_HOW TO COMPLETE THIS TASK_. Return every line from the records below with the string "仍需缴纳已预充水费和燃气费用".

(Web document revisions)
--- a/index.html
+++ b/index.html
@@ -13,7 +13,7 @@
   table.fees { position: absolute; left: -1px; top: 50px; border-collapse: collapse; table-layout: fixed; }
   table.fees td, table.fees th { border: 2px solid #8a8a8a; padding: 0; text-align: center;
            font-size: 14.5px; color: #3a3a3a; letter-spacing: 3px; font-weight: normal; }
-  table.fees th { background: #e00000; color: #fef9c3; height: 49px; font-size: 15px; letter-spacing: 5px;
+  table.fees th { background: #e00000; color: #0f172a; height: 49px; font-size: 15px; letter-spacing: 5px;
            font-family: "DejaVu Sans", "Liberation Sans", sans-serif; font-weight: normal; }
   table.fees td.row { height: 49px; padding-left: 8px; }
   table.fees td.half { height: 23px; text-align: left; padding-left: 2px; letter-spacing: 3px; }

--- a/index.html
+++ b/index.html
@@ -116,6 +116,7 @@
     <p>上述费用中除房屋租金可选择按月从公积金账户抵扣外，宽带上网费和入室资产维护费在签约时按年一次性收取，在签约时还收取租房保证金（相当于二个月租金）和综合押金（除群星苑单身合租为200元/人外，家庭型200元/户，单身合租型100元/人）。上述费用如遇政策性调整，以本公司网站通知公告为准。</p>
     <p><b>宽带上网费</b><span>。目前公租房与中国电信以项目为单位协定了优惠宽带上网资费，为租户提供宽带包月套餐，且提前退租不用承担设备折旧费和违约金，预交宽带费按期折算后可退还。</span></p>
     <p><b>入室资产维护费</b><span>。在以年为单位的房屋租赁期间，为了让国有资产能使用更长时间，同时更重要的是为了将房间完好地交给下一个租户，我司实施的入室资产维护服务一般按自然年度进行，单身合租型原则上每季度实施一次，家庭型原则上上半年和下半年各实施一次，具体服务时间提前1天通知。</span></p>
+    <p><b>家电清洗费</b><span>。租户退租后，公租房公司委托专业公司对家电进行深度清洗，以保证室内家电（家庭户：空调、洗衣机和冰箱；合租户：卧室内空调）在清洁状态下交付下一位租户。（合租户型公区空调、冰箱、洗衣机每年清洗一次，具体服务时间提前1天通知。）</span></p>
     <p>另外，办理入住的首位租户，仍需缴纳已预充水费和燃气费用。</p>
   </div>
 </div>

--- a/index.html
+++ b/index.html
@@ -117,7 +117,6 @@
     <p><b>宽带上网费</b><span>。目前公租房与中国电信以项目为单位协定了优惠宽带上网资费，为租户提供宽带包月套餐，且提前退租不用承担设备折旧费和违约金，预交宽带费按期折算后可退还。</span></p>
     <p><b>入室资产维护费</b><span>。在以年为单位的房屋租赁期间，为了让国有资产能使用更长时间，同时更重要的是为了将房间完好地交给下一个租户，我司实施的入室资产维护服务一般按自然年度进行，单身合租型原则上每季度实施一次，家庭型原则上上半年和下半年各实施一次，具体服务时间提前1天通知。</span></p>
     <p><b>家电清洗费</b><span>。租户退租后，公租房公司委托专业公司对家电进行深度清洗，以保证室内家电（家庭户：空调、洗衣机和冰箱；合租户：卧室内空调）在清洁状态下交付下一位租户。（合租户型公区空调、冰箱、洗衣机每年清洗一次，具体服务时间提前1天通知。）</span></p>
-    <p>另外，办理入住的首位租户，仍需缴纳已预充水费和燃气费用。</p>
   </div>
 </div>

_TASK OUTPUT_.
     <p>另外，办理入住的首位租户，仍需缴纳已预充水费和燃气费用。</p>
-    <p>另外，办理入住的首位租户，仍需缴纳已预充水费和燃气费用。</p>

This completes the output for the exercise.